+++ RECORD EXTRACTS

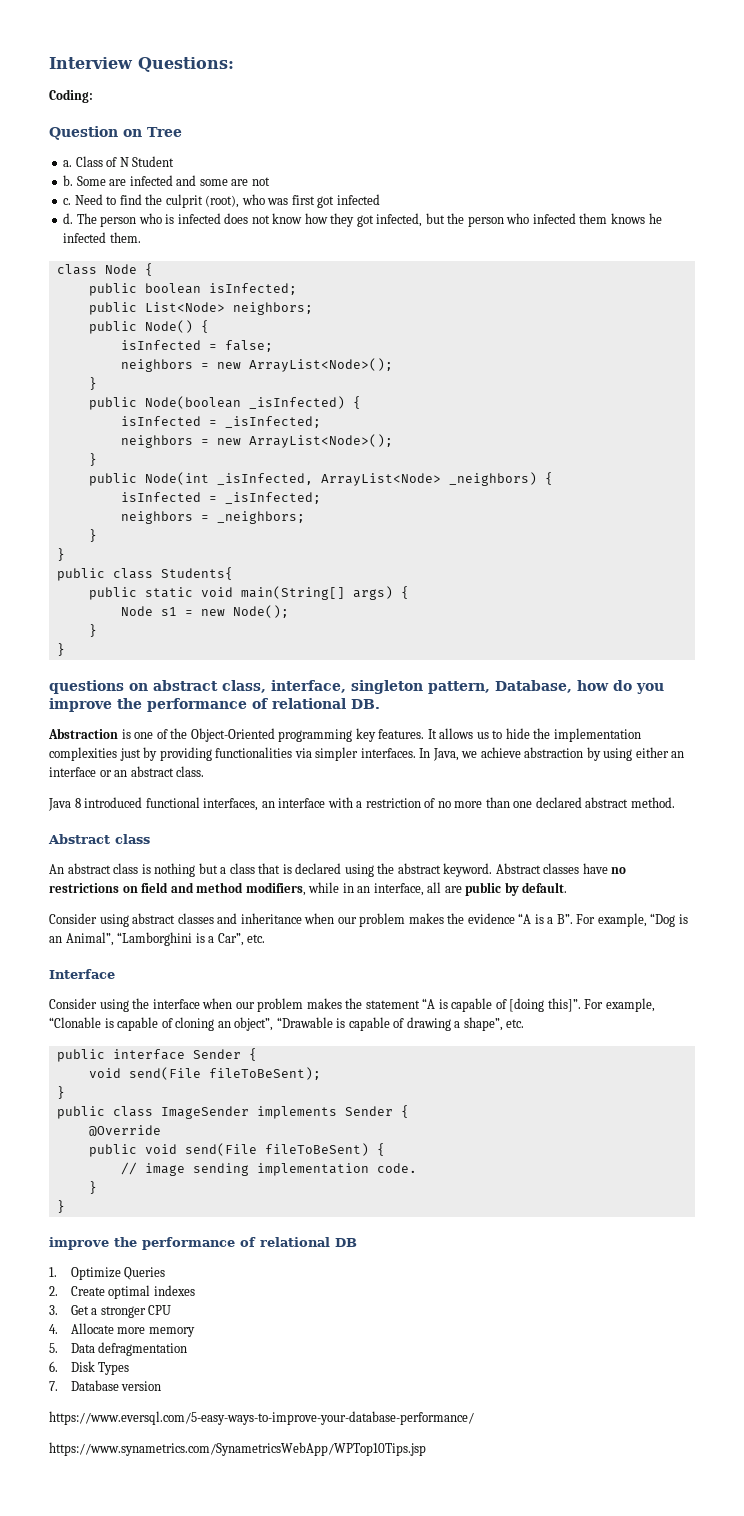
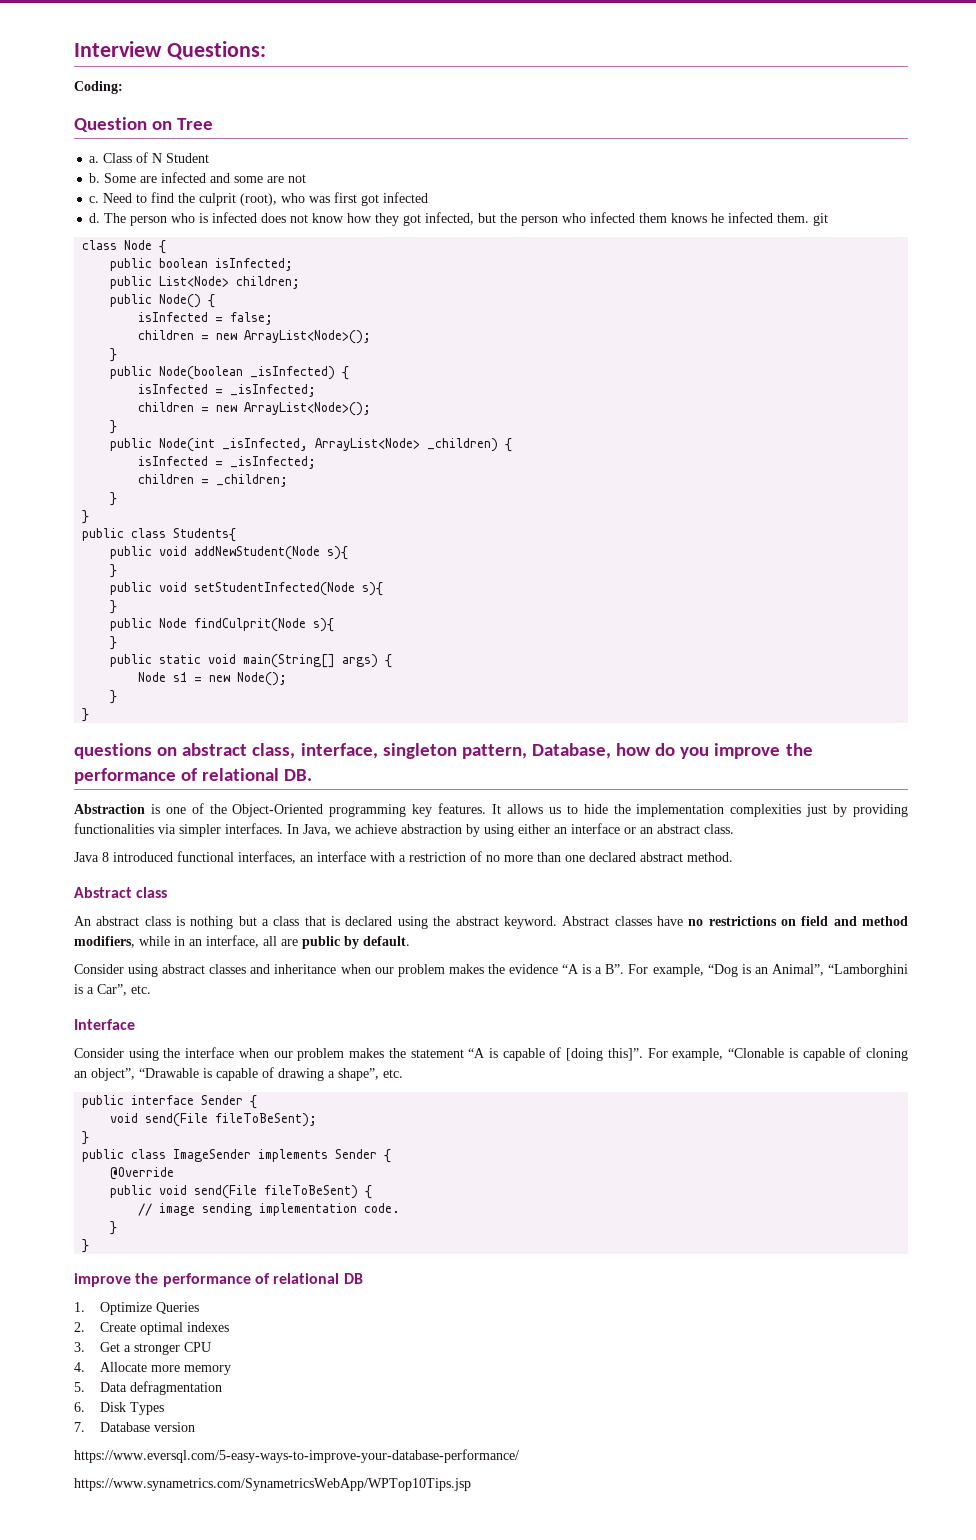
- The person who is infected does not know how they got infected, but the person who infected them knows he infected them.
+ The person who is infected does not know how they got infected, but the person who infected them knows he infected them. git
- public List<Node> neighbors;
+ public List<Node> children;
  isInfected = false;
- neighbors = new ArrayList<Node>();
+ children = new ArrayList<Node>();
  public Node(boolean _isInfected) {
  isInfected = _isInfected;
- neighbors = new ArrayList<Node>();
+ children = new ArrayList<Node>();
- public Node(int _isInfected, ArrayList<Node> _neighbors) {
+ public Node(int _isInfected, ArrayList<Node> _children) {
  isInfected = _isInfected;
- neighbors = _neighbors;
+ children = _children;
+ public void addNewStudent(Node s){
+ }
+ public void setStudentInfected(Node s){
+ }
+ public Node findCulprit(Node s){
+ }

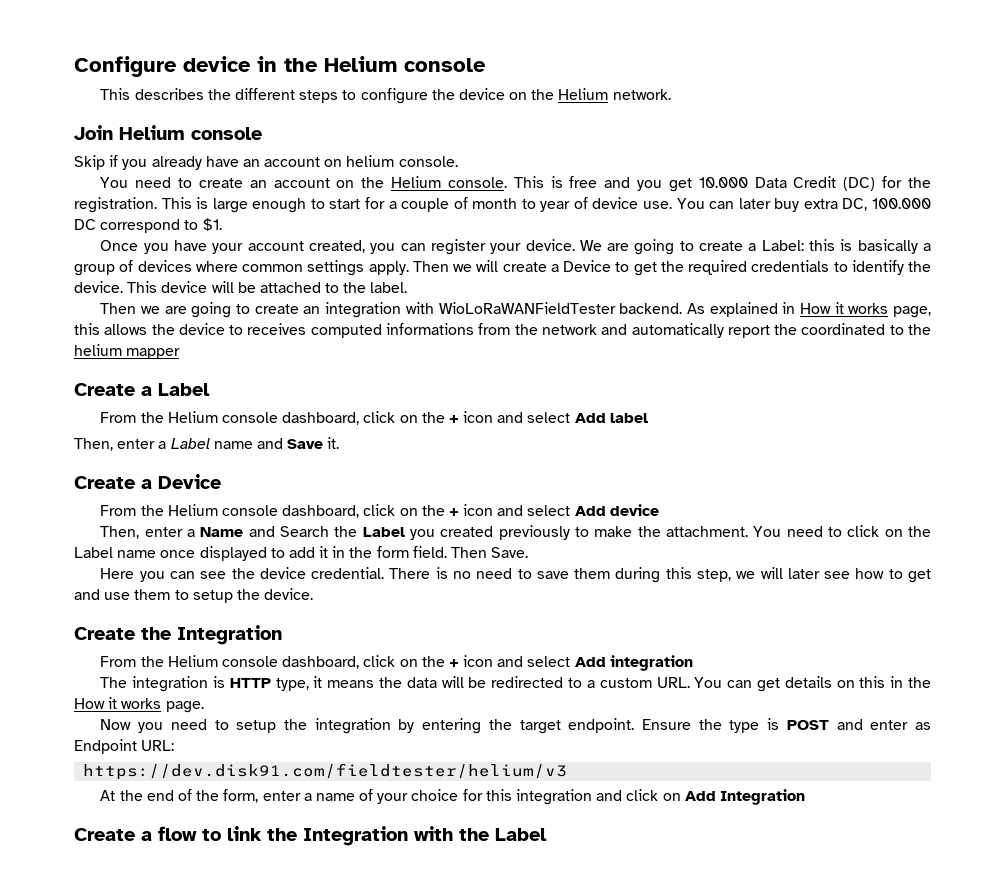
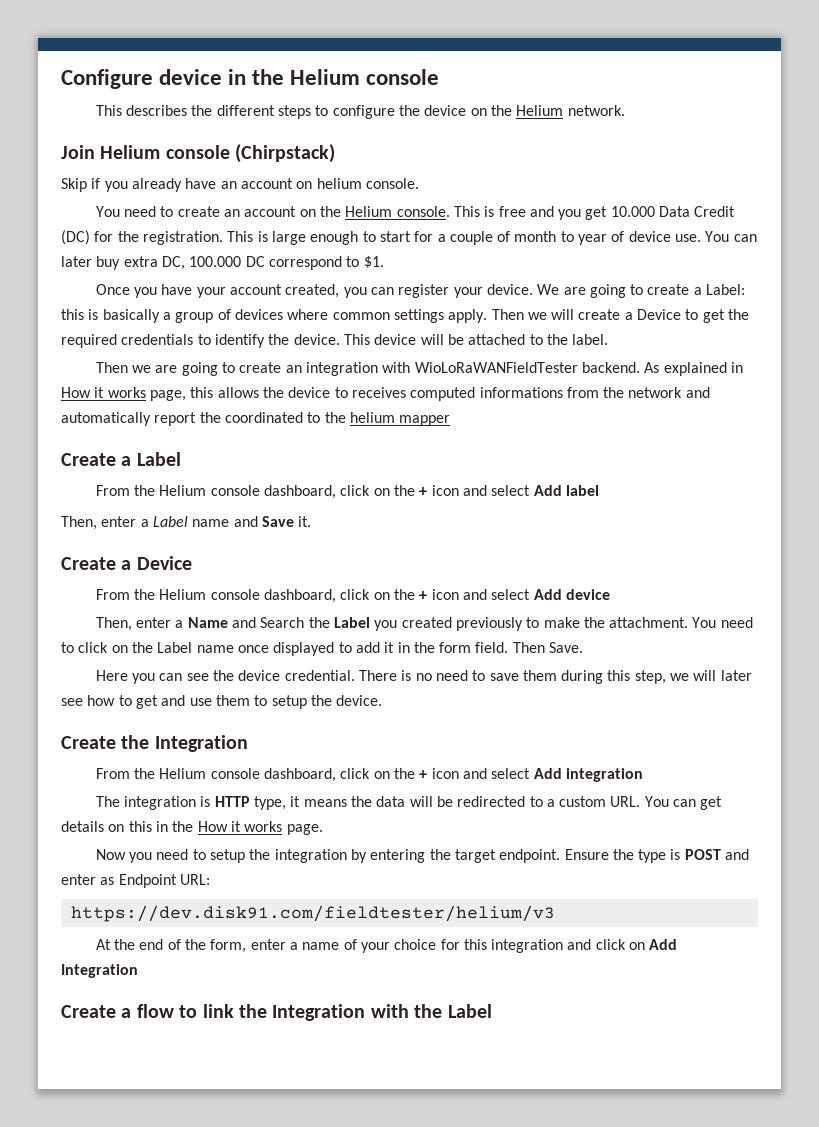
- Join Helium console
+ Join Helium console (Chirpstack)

++++++

## [WHAT TO PRODUCE]
Among the lines above, list those that contain the word "knows".

## [EXERCISE OUTPUT]
- The person who is infected does not know how they got infected, but the person who infected them knows he infected them.
+ The person who is infected does not know how they got infected, but the person who infected them knows he infected them. git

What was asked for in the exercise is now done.